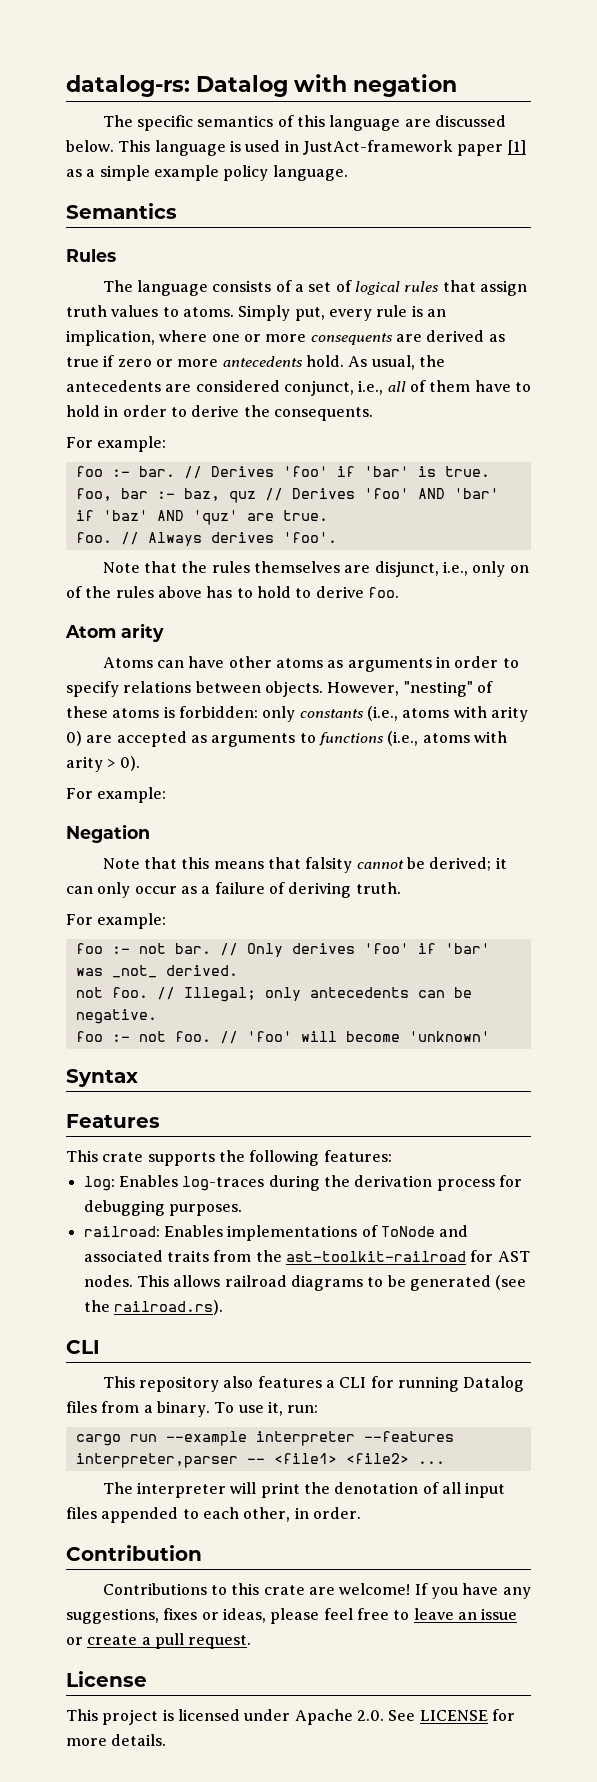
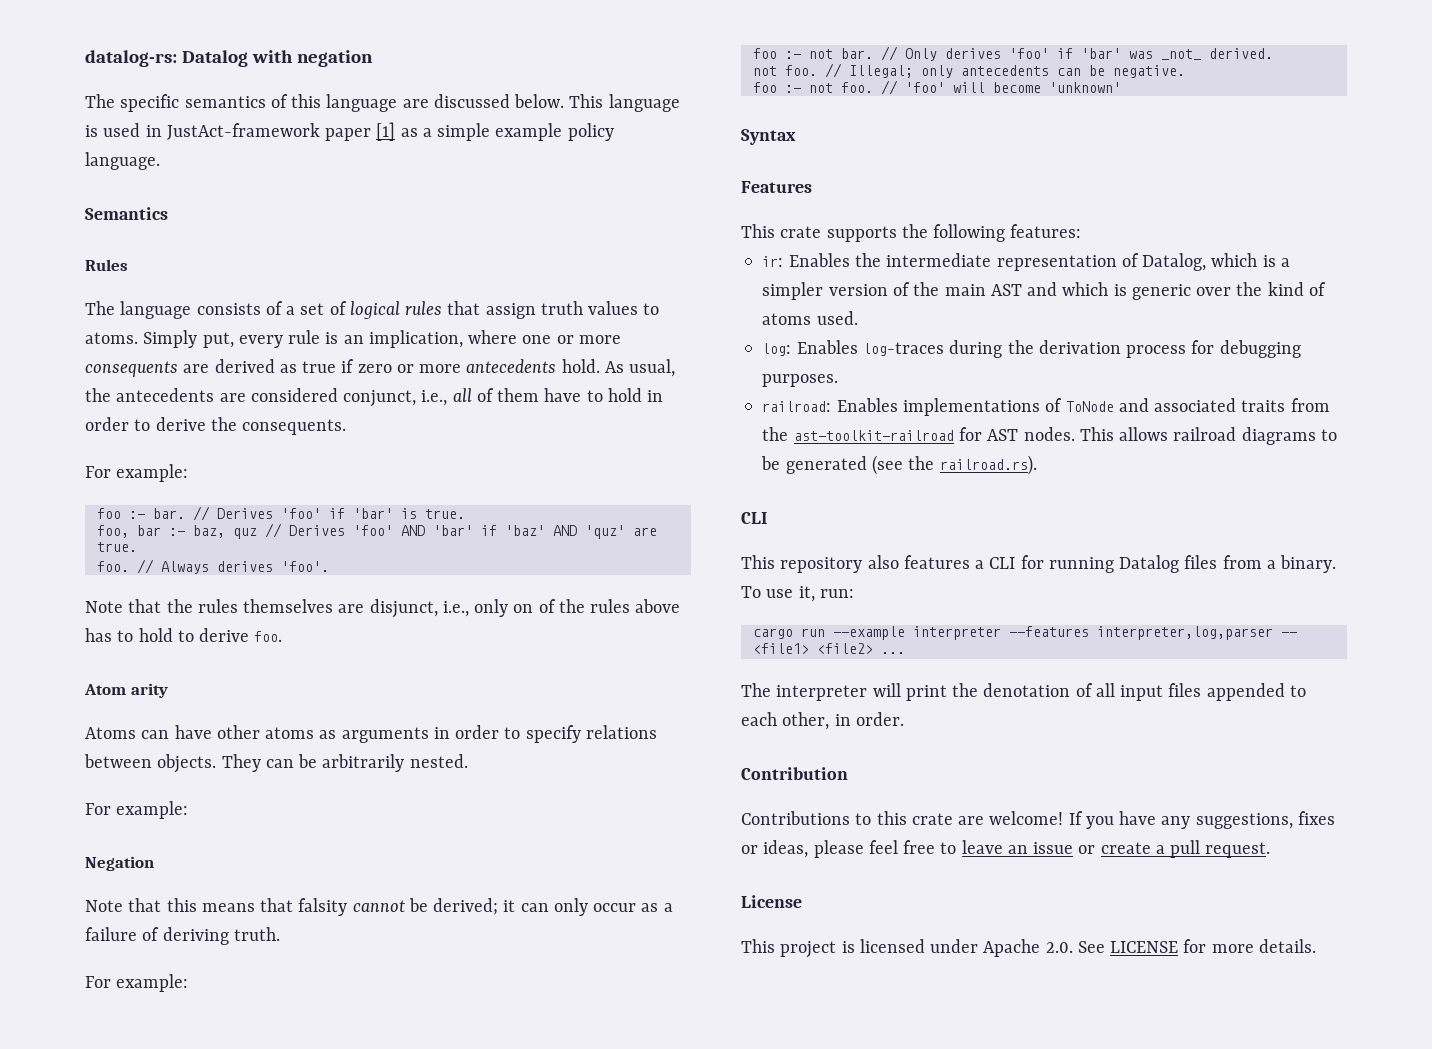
- However, "nesting" of these atoms is forbidden: only constants (i.e., atoms with arity 0) are accepted as arguments to functions (i.e., atoms with arity > 0).
+ They can be arbitrarily nested.
+ ir: Enables the intermediate representation of Datalog, which is a simpler version of the main AST and which is generic over the kind of atoms used.
- cargo run --example interpreter --features interpreter,parser -- <file1> <file2> ...
+ cargo run --example interpreter --features interpreter,log,parser -- <file1> <file2> ...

------------

Exercise:
Across the data, find each line that has "example" in it and copy that line.

Result of the task:
- cargo run --example interpreter --features interpreter,parser -- <file1> <file2> ...
+ cargo run --example interpreter --features interpreter,log,parser -- <file1> <file2> ...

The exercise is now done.